Exercise goal:
Copy the listing exactly, images excluded.

------------------------------------------------

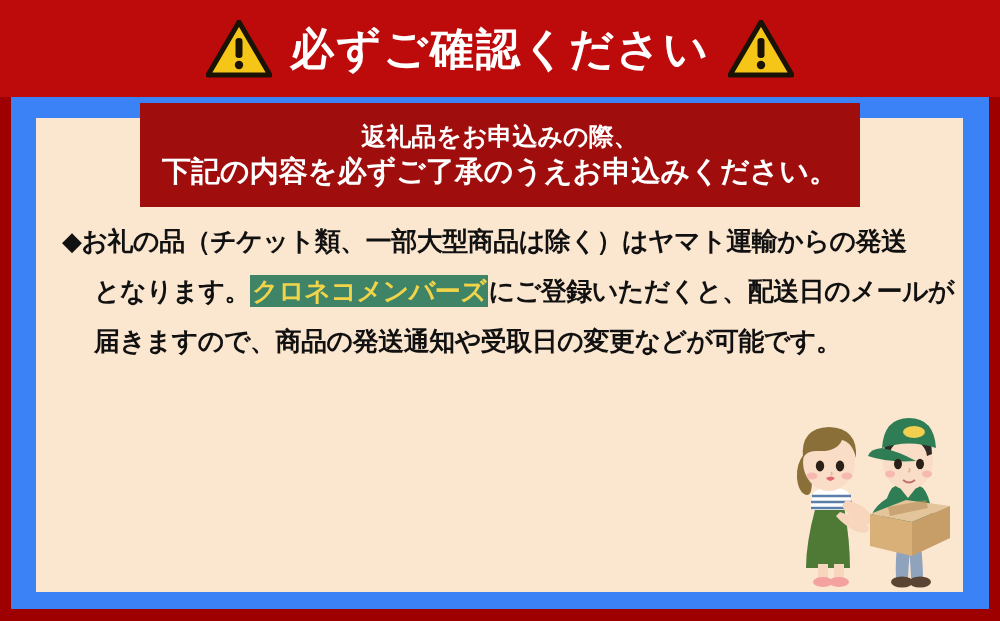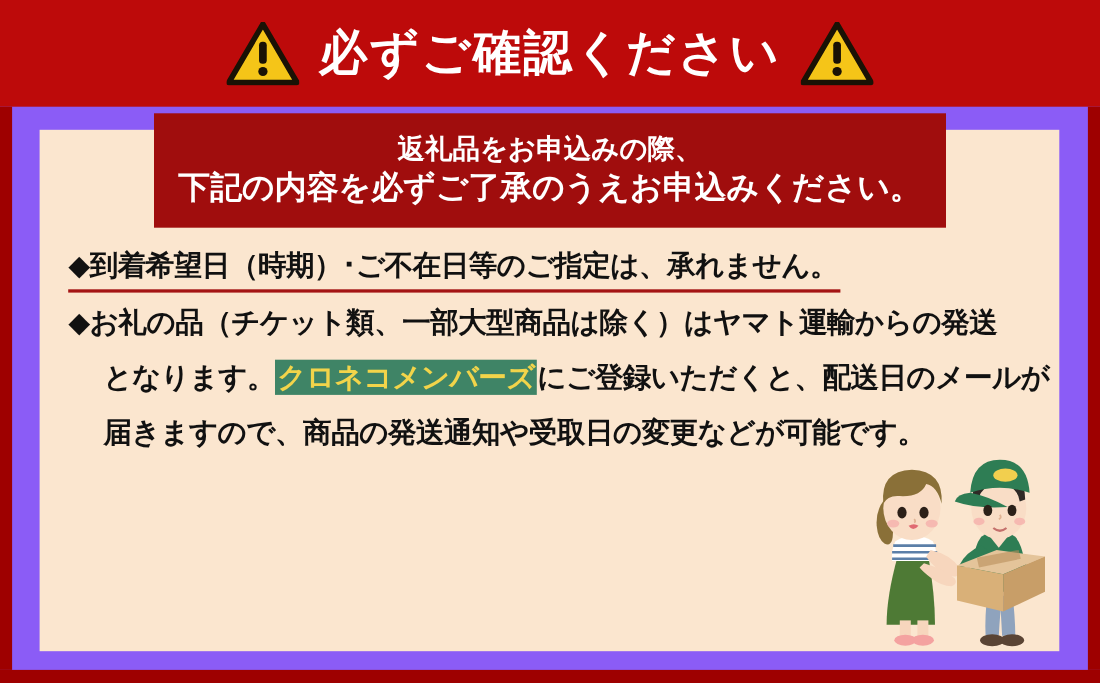--- a/index.html
+++ b/index.html
@@ -12,7 +12,7 @@
     width: 1000px;
     height: 621px;
     overflow: hidden;
-    background: #8b5cf6;
+    background: #3b82f6;
     font-family: "Liberation Sans", "DejaVu Sans", sans-serif;
   }
 

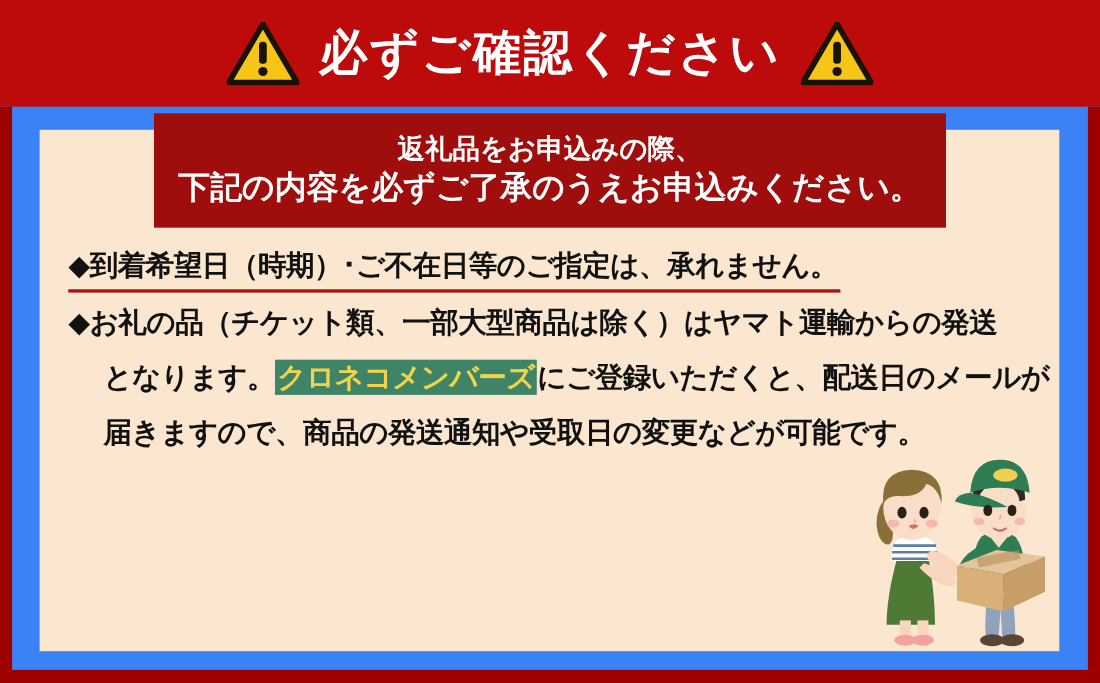--- a/index.html
+++ b/index.html
@@ -179,9 +179,6 @@
 
   <div class="body-list">
 
-    <div class="bullet-block">
-      <div class="txt-line"><span class="underlined"><span>◆</span><span>到着希望日（時期）･ご不在日等のご指定は、承れません。</span></span></div>
-    </div>
 
     <div class="bullet-block">
       <div class="txt-line"><span>◆</span><span>お礼の品（チケット類、一部大型商品は除く）はヤマト運輸からの発送</span></div>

------------------------------------------------

Result of this exercise:
--- a/index.html
+++ b/index.html
@@ -12,7 +12,7 @@
     width: 1000px;
     height: 621px;
     overflow: hidden;
-    background: #8b5cf6;
+    background: #3b82f6;
     font-family: "Liberation Sans", "DejaVu Sans", sans-serif;
   }
 

--- a/index.html
+++ b/index.html
@@ -179,9 +179,6 @@
 
   <div class="body-list">
 
-    <div class="bullet-block">
-      <div class="txt-line"><span class="underlined"><span>◆</span><span>到着希望日（時期）･ご不在日等のご指定は、承れません。</span></span></div>
-    </div>
 
     <div class="bullet-block">
       <div class="txt-line"><span>◆</span><span>お礼の品（チケット類、一部大型商品は除く）はヤマト運輸からの発送</span></div>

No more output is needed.